What needs to be done | Retype each line of the material exactly, please, skipping any picture in it.

Data in this exercise |

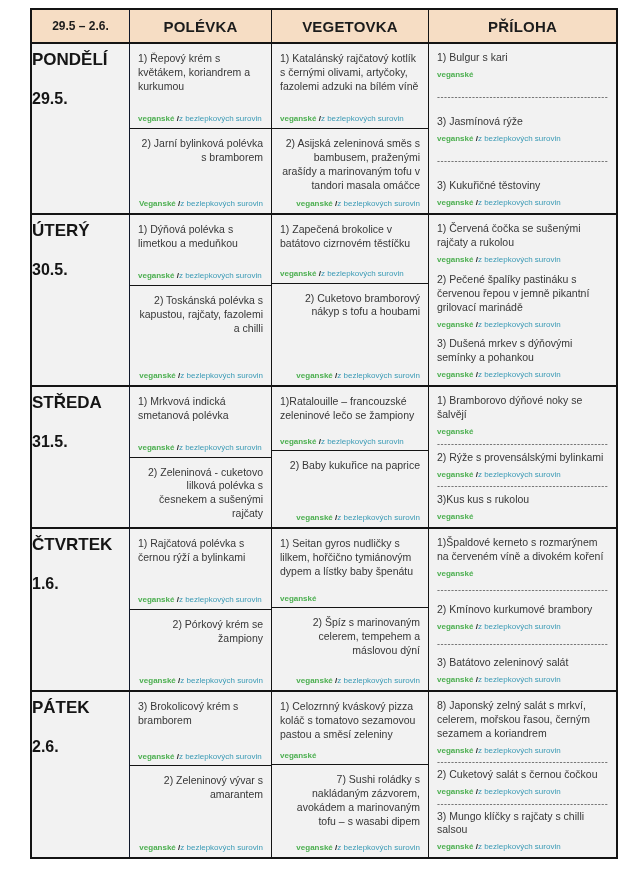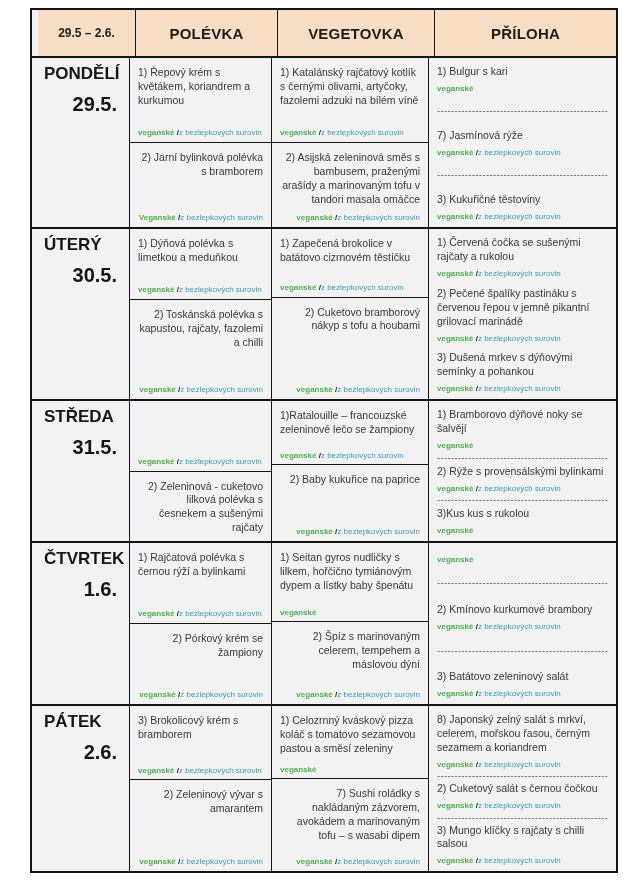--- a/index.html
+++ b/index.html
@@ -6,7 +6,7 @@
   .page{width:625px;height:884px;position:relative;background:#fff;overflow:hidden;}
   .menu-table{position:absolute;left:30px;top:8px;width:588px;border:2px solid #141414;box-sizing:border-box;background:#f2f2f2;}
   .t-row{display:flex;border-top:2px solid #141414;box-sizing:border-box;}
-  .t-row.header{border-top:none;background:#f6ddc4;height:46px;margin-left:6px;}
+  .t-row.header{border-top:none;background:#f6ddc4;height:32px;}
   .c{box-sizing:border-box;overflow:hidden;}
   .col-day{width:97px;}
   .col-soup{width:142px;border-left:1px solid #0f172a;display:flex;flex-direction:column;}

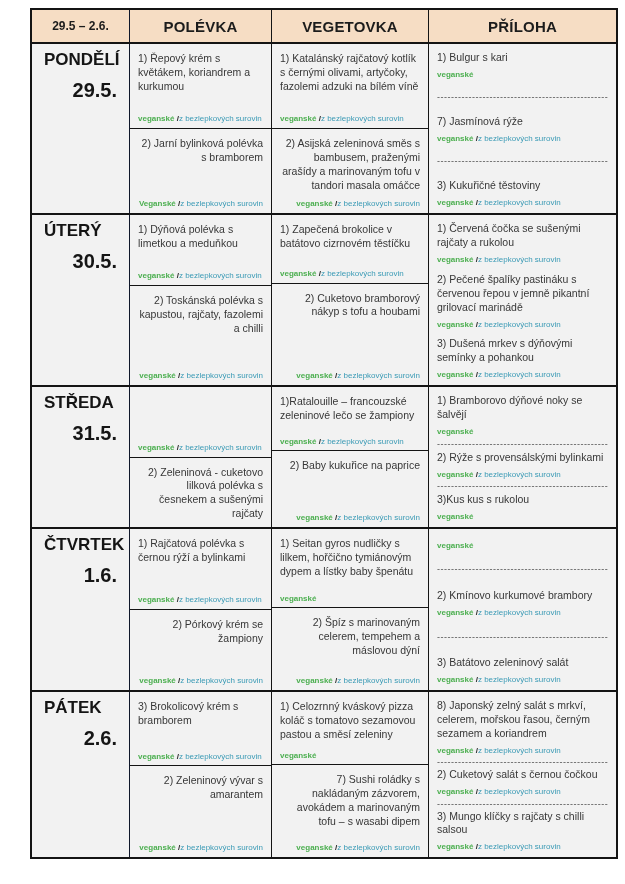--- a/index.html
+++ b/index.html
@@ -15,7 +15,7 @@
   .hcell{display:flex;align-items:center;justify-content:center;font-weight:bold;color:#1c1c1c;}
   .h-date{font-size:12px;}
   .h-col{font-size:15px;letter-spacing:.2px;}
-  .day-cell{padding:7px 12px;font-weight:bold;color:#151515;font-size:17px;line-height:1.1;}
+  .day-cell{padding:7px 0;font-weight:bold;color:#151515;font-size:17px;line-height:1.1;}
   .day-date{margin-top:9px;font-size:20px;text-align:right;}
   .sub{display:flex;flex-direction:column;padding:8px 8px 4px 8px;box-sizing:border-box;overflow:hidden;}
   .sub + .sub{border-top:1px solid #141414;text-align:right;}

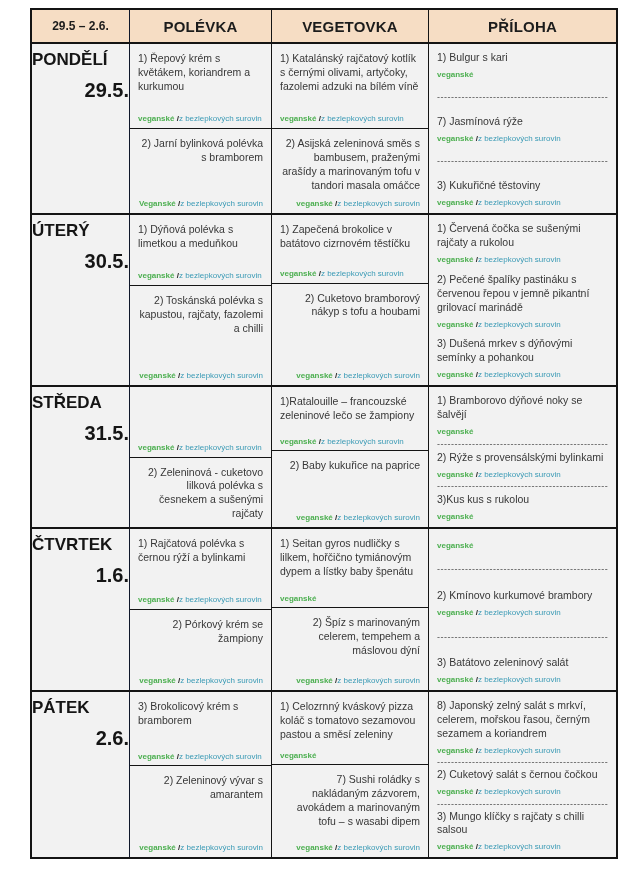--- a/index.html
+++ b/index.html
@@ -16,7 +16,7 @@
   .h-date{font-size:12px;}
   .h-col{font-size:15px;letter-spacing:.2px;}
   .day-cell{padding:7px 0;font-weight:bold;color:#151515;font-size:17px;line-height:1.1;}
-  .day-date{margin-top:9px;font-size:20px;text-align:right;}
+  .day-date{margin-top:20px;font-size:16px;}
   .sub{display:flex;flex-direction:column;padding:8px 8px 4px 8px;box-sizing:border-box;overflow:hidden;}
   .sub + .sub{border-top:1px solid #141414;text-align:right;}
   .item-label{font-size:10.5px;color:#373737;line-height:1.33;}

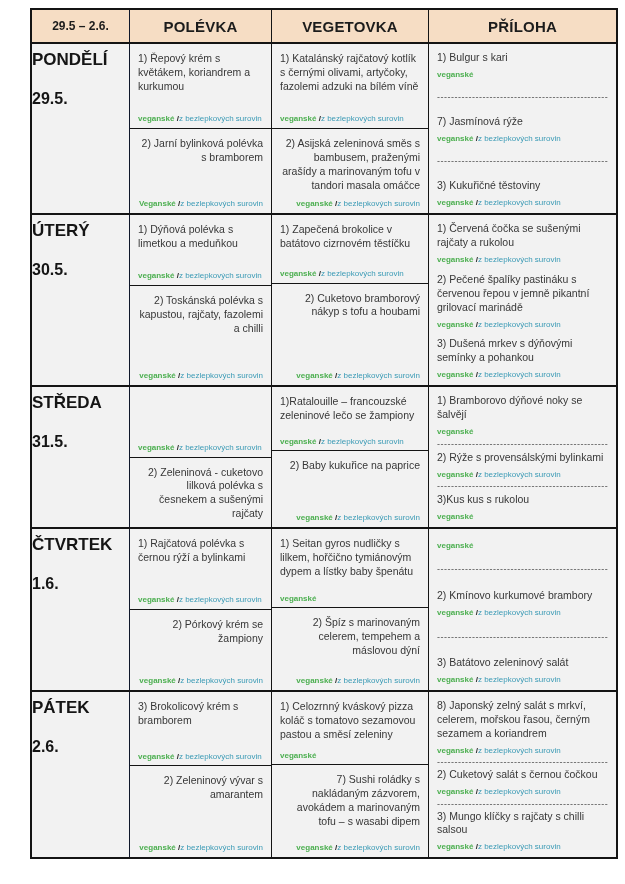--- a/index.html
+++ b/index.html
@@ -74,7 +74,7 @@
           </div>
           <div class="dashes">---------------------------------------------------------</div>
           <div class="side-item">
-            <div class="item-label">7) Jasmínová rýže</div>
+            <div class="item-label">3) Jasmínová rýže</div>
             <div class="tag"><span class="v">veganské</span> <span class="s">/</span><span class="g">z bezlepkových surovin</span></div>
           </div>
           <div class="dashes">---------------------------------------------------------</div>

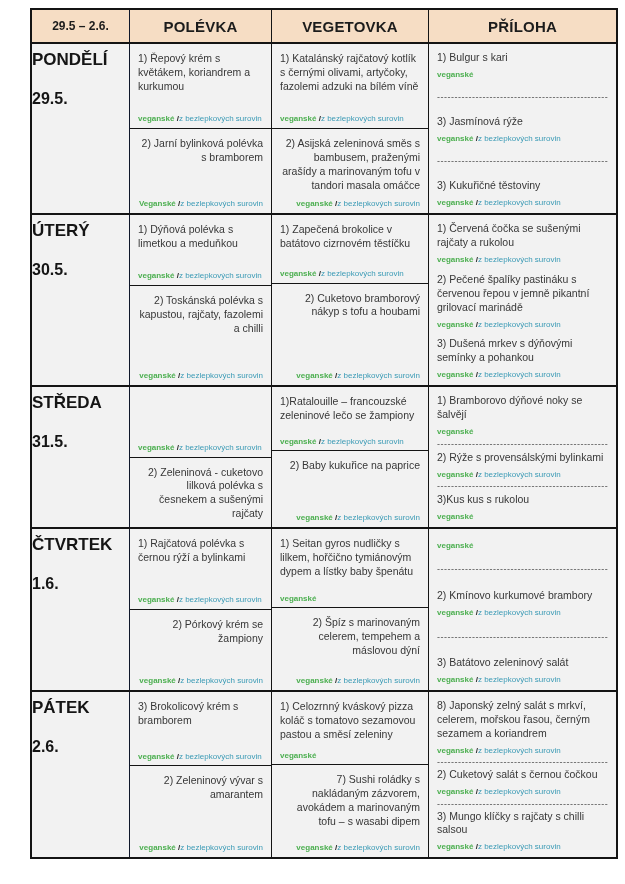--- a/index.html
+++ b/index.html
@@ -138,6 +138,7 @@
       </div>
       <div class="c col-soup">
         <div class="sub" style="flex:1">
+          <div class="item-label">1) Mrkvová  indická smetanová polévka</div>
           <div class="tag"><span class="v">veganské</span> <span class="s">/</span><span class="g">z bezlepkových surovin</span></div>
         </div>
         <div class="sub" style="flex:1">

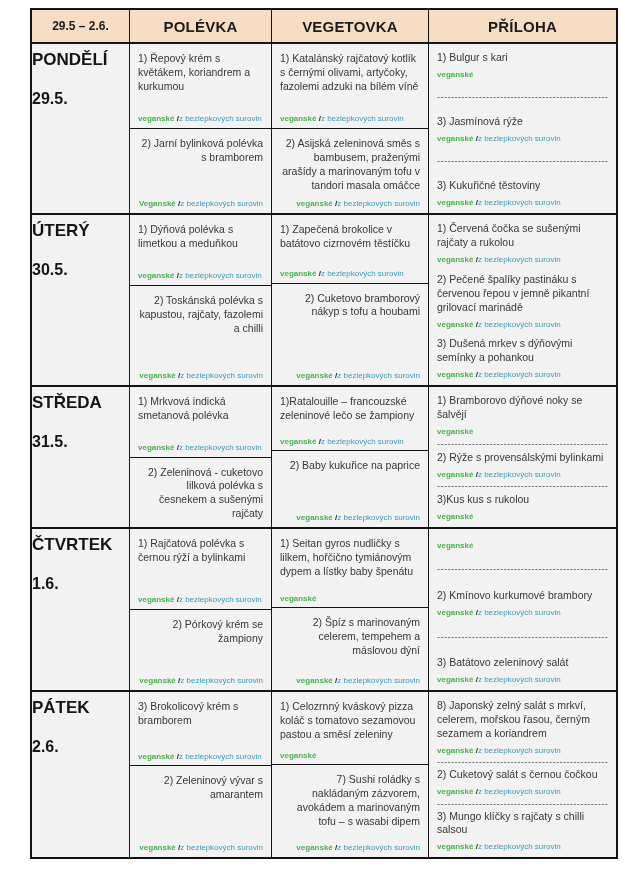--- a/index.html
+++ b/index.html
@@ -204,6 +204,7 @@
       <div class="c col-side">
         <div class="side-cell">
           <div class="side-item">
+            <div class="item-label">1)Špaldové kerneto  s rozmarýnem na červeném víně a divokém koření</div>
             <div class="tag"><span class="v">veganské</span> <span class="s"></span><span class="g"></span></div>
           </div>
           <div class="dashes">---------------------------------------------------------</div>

Task response |
--- a/index.html
+++ b/index.html
@@ -6,7 +6,7 @@
   .page{width:625px;height:884px;position:relative;background:#fff;overflow:hidden;}
   .menu-table{position:absolute;left:30px;top:8px;width:588px;border:2px solid #141414;box-sizing:border-box;background:#f2f2f2;}
   .t-row{display:flex;border-top:2px solid #141414;box-sizing:border-box;}
-  .t-row.header{border-top:none;background:#f6ddc4;height:46px;margin-left:6px;}
+  .t-row.header{border-top:none;background:#f6ddc4;height:32px;}
   .c{box-sizing:border-box;overflow:hidden;}
   .col-day{width:97px;}
   .col-soup{width:142px;border-left:1px solid #0f172a;display:flex;flex-direction:column;}

--- a/index.html
+++ b/index.html
@@ -15,7 +15,7 @@
   .hcell{display:flex;align-items:center;justify-content:center;font-weight:bold;color:#1c1c1c;}
   .h-date{font-size:12px;}
   .h-col{font-size:15px;letter-spacing:.2px;}
-  .day-cell{padding:7px 12px;font-weight:bold;color:#151515;font-size:17px;line-height:1.1;}
+  .day-cell{padding:7px 0;font-weight:bold;color:#151515;font-size:17px;line-height:1.1;}
   .day-date{margin-top:9px;font-size:20px;text-align:right;}
   .sub{display:flex;flex-direction:column;padding:8px 8px 4px 8px;box-sizing:border-box;overflow:hidden;}
   .sub + .sub{border-top:1px solid #141414;text-align:right;}

--- a/index.html
+++ b/index.html
@@ -16,7 +16,7 @@
   .h-date{font-size:12px;}
   .h-col{font-size:15px;letter-spacing:.2px;}
   .day-cell{padding:7px 0;font-weight:bold;color:#151515;font-size:17px;line-height:1.1;}
-  .day-date{margin-top:9px;font-size:20px;text-align:right;}
+  .day-date{margin-top:20px;font-size:16px;}
   .sub{display:flex;flex-direction:column;padding:8px 8px 4px 8px;box-sizing:border-box;overflow:hidden;}
   .sub + .sub{border-top:1px solid #141414;text-align:right;}
   .item-label{font-size:10.5px;color:#373737;line-height:1.33;}

--- a/index.html
+++ b/index.html
@@ -74,7 +74,7 @@
           </div>
           <div class="dashes">---------------------------------------------------------</div>
           <div class="side-item">
-            <div class="item-label">7) Jasmínová rýže</div>
+            <div class="item-label">3) Jasmínová rýže</div>
             <div class="tag"><span class="v">veganské</span> <span class="s">/</span><span class="g">z bezlepkových surovin</span></div>
           </div>
           <div class="dashes">---------------------------------------------------------</div>

--- a/index.html
+++ b/index.html
@@ -138,6 +138,7 @@
       </div>
       <div class="c col-soup">
         <div class="sub" style="flex:1">
+          <div class="item-label">1) Mrkvová  indická smetanová polévka</div>
           <div class="tag"><span class="v">veganské</span> <span class="s">/</span><span class="g">z bezlepkových surovin</span></div>
         </div>
         <div class="sub" style="flex:1">

--- a/index.html
+++ b/index.html
@@ -204,6 +204,7 @@
       <div class="c col-side">
         <div class="side-cell">
           <div class="side-item">
+            <div class="item-label">1)Špaldové kerneto  s rozmarýnem na červeném víně a divokém koření</div>
             <div class="tag"><span class="v">veganské</span> <span class="s"></span><span class="g"></span></div>
           </div>
           <div class="dashes">---------------------------------------------------------</div>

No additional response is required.